City council has directed administration to prepare a capital budget submission to address the shortage of commercial and industrial land in the city.
Council passed the motion at its meeting Monday as councillors suggested there is an urgent need to get on with looking for solutions now.
A land study presented to council at its meeting last week indicated the city is currently short 37 hectares (91 acres) of industrial and commercial land. The city will need to make 87 hectares available to meet the anticipated demand by 2030, says the study.
The motion, put forward by Coun. Dan Boyd, directs administration to prepare a capital budget submission aimed at advancing commercial and industrial land development.
Council heard the business community is concerned – quite concerned.
Coun. Laura Cabott told her colleagues she spoke to one long-time business owner who described the situation as critical.
Rick Karp, a former president of the Whitehorse Chamber of Commerce, submitted a letter to council for Monday’s meeting
describing the land shortage as crippling.
“Now is the time for the city to work at developing Industrial/Commercial land – to act!” Karp wrote.
“The future economic development and growth of our City is at stake. Our community needs you to step up and do something.”
Karp said he’s been looking for one acre of commercial/industrial land but hasn’t been able to find anything.
He said he knows Outside investors have been turned away from Whitehorse and have had to look at other municipalities because there’s no land here.
“We are not open for commercial/industrial expansion, and the interest is there locally and outside of Yukon,” says Karp’s
submission to council.
It is time, says the submission, for the city to engage with the Yukon government to solve the issue.
The land study must not be left to sit on the shelf, he insisted.
Every fall, city council and senior administration begin planning the capital budget for the next year.
Specific projects are identified with budget estimates attached.
Budget discussions involving council and senior staff are aimed at
Members of council have expressed concern about the shortage of commercial and industrial land.
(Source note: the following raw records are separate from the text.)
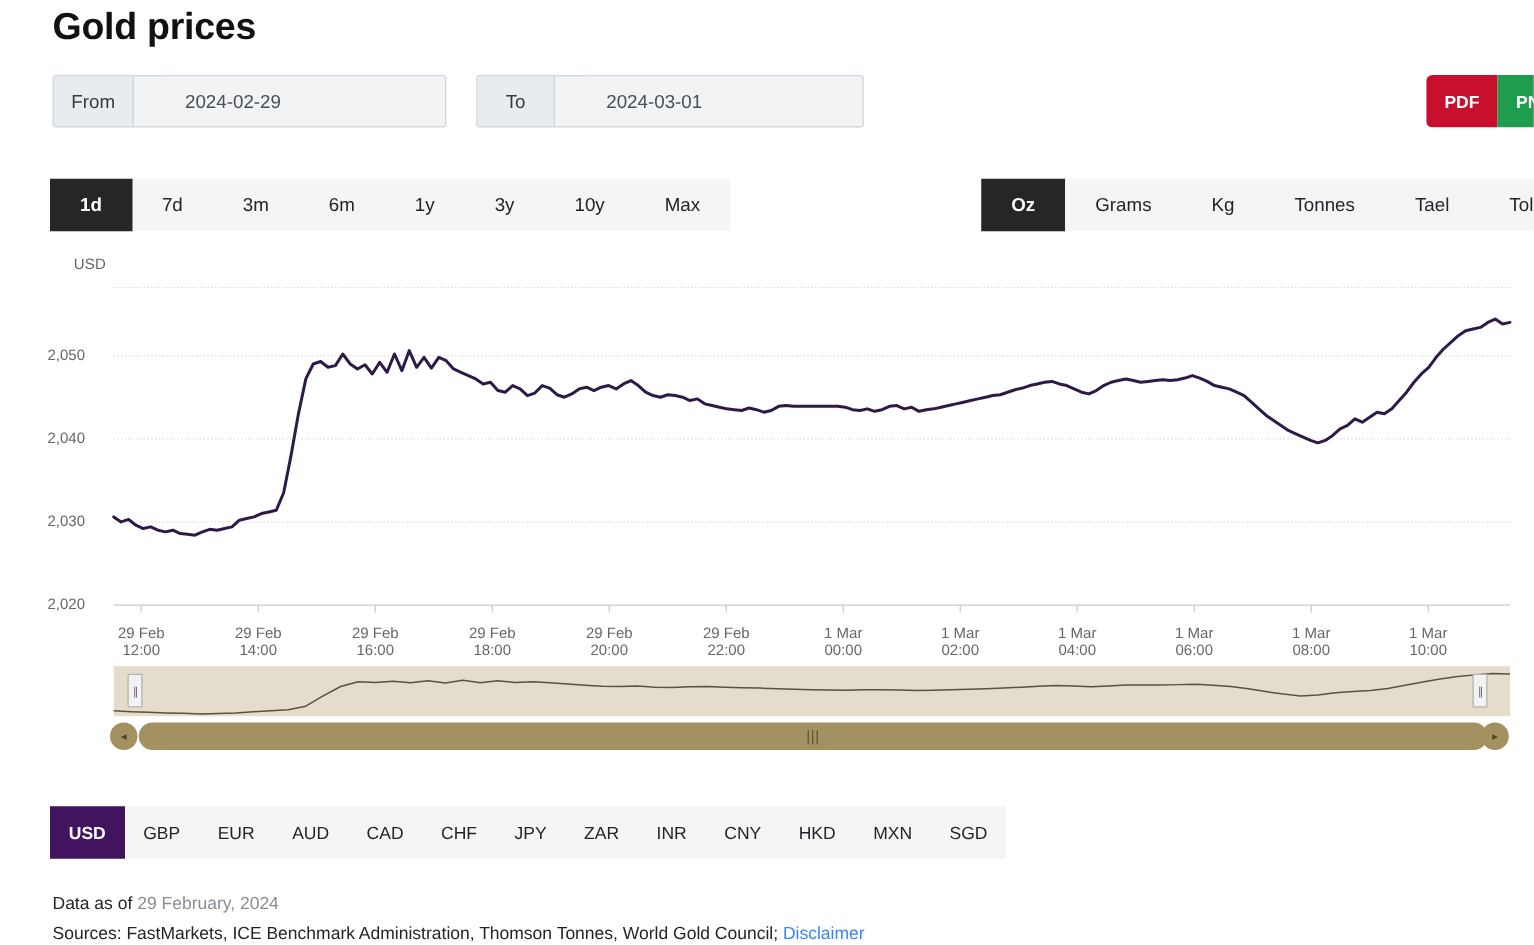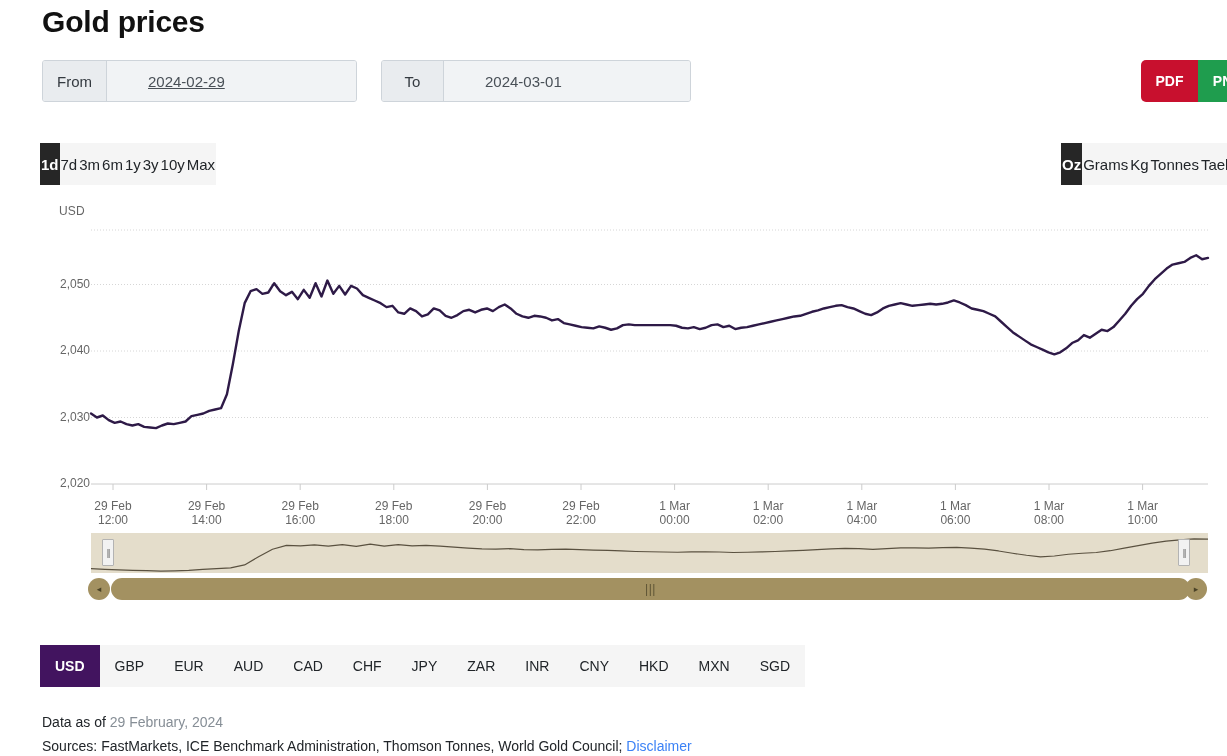"2024-02-29" .field-from .field-input { text-decoration: underline -> none }
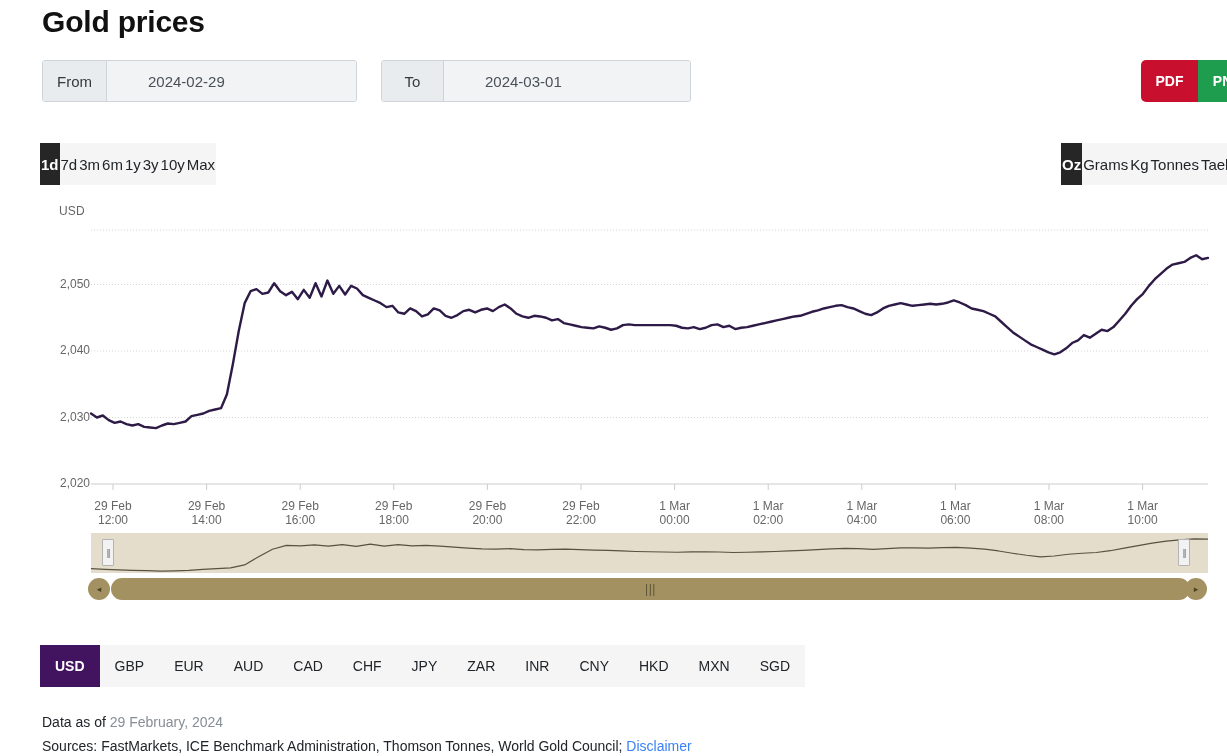"1d" .tab { padding: 0 1px -> 0 24px }
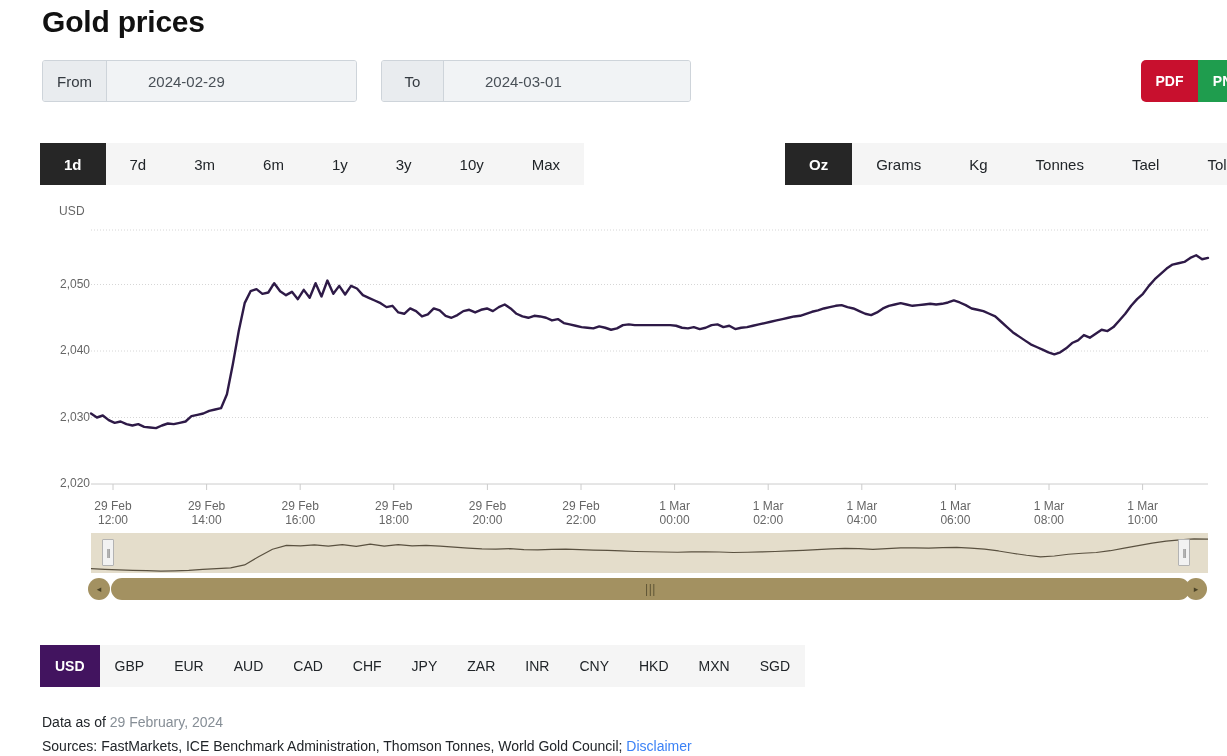"2,050" .ytick { text-align: right -> none }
They’ve said the city can’t wait until the current review of the Official Community Plan is complete, which is expected some time next year.
Coun. Boyd told his colleagues the city needs to be aggressive in pursuing a solution to address the shortage.
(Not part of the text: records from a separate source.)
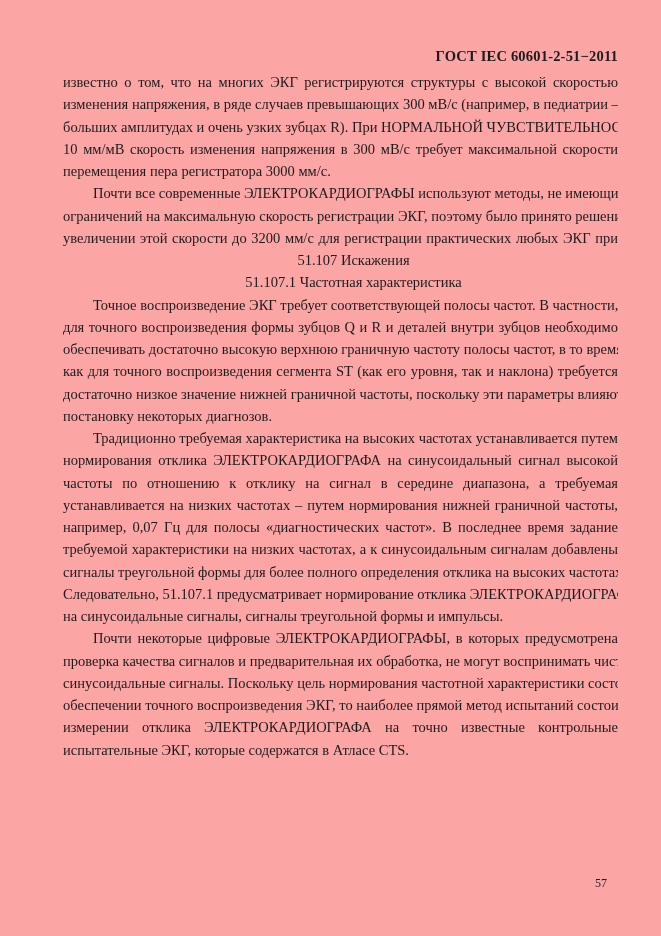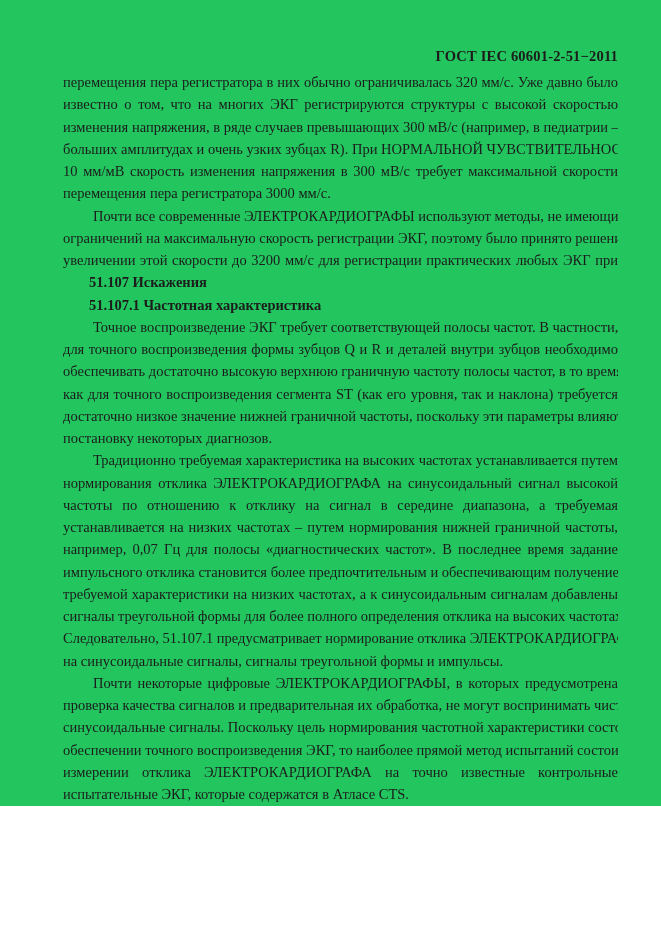"ГОСТ IEC 60601-2-51−2011" .page { background: #22c55e -> #fca5a5; height: 806px -> 936px }
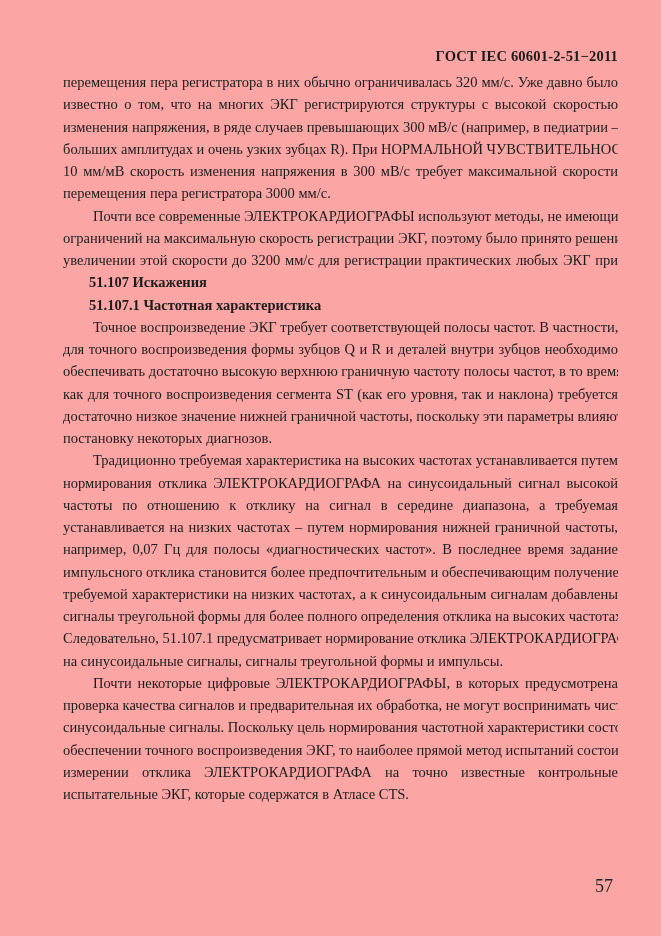"перемещения пера регистратора в них" div.line { html: <div>перемещения пера регистратора в них обычно ограничивалась 320 мм/с. Уже давно было</div> -> none }
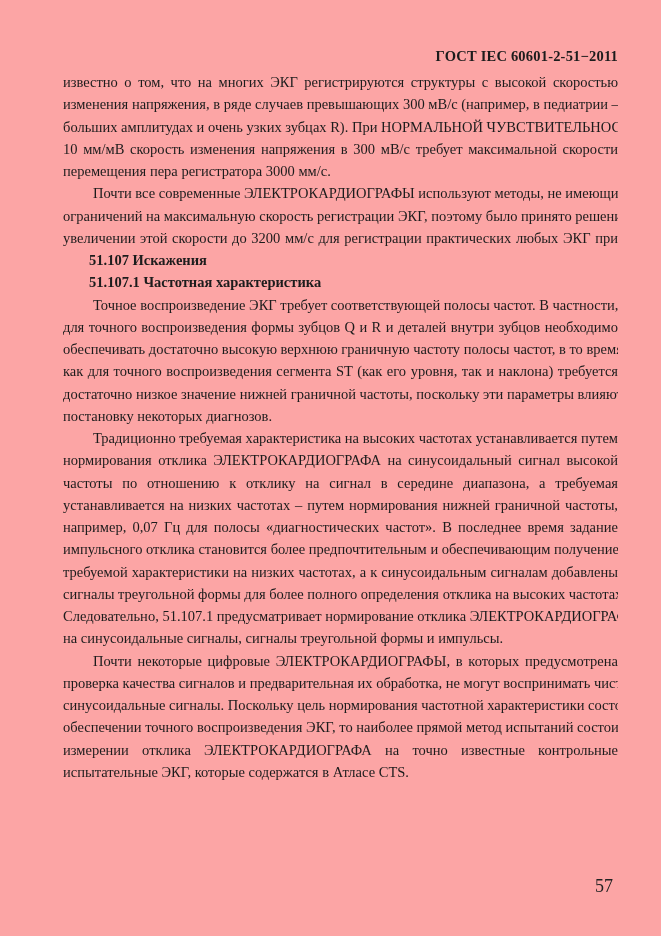"51.107 Искажения" .para.heading { font-weight: bold -> normal; text-align: none -> center }
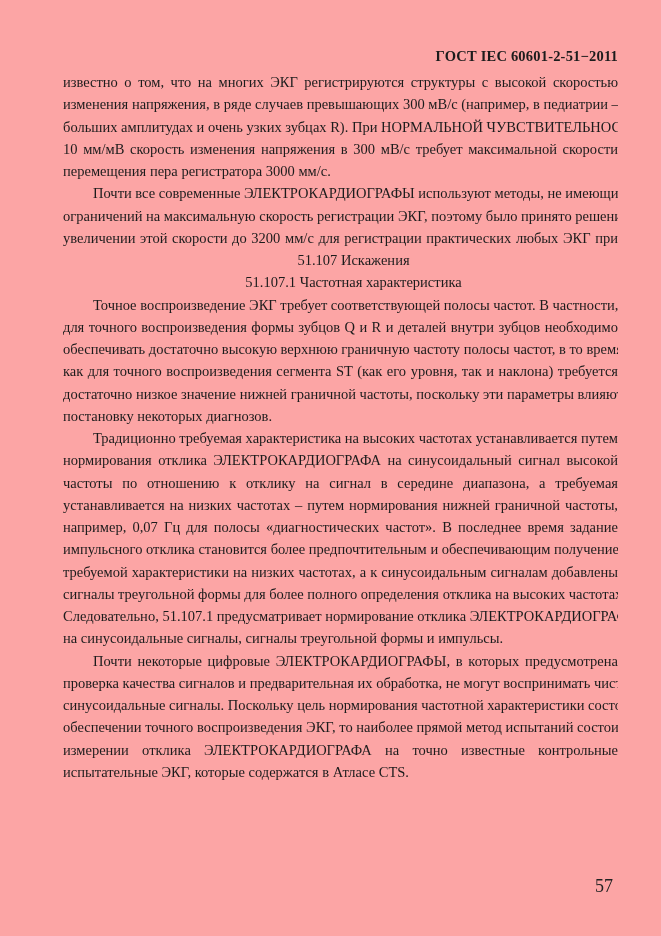"импульсного отклика становится более" div.line { html: <div>импульсного отклика становится более предпочтительным и обеспечивающим получение</div> -> none }
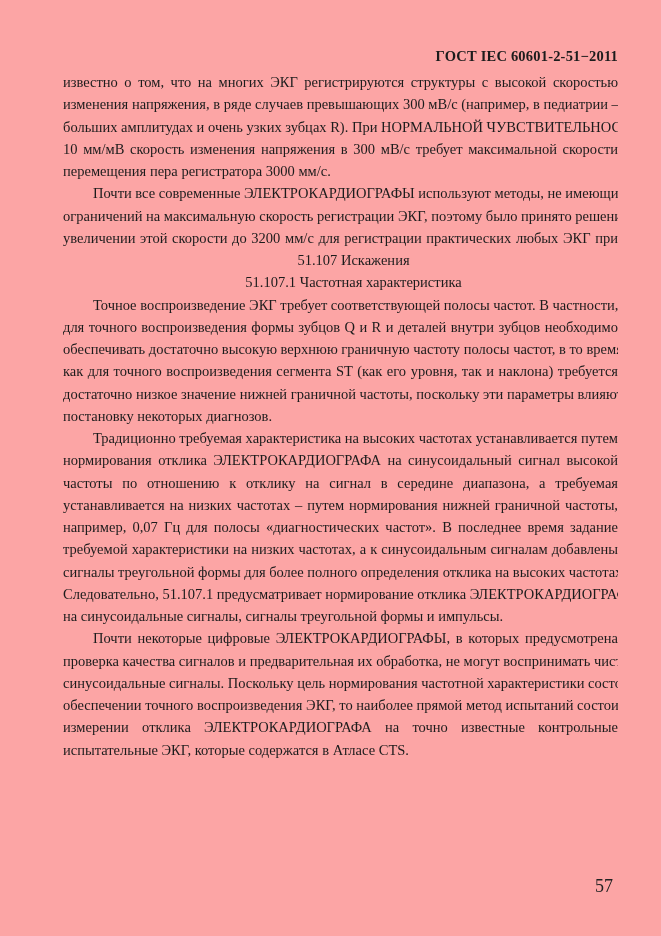"57" .page-number { font-size: 18px -> 12px }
It needs to identify areas where lots could be made available and begin the planning work, he said.
“We have to let our colleagues at the Yukon government know we are anxious to see what actions can be taken sooner rather than later,” he said.
Mayor Dan Curtis noted how the Kwanlin Dün First Nation is currently working to provide commercial and industrial lots on its
land in the Marwell area off Tlingit Street, which is currently under construction.
It was also noted there is a possibility of Sidhu Trucking bringing 13 commercial and light industrial lots to the market if its application to redesignate a 7.3-hectare section of the Tank Farm from future residential to commercial/industrial is approved.
The application has sparked a passionate debate. Council did pass second reading of the required bylaw at its meeting Monday (see story, p. 2). Third and final reading is scheduled for Nov. 9.
Coun. Samson Hartland said the city can’t wait for the development of the next commercial land subdivision.
“I think the city needs to take control of its own destiny and work the other levels of government in moving this along,” he said.
“People are expecting us as leaders to address that demand.”
Alan Lebedoff of ALX Exploration knows first-hand the shortage of commercial and industrial land.
From its roots in 2006 building drilling core boxes to supply the mineral exploration industry, the company has grown into a major
supplier for the mining industry as well, the company president told the Star Tuesday.
Lebedoff said the land study showing the shortage of land, and others who are raising the concern about the shortage, have hit the nail on the head.
“We have been looking for a larger piece of land now for a number of years and it really isn’t changing,” he said.
Lebedoff said his company has outgrown the five-acre lot it has in the Mount Sima industrial subdivision.
To keep up with its business development plan, ALX Exploration would need a property of 12 to 15 acres if the company wants to keep pace with the growth of the mining industry, he said.
Lebedoff said there’s been an extended period of no land availability.
And there have been no encouraging words coming out of city hall regarding what the long-term supply might be.
The situation, he said, has been kind of disheartening.
“We have been looking but there is nothing available,” Lebedoff said.
“And there is consensus that it’s not going to change anytime soon.”
The company president said ALX will always have its base of operations here, but it’s been looking for the last couple of years for
land outside the territory that could support the company’s desire to expand.
In his submission to council, Karp wrote that with no land available, the city doesn’t have the capacity to welcome and support investment in the commercial and industrial sectors.
“Our business community must be able to stay competitive, must be able to expand, and must be able to meet increasing demand and service opportunities,” he said.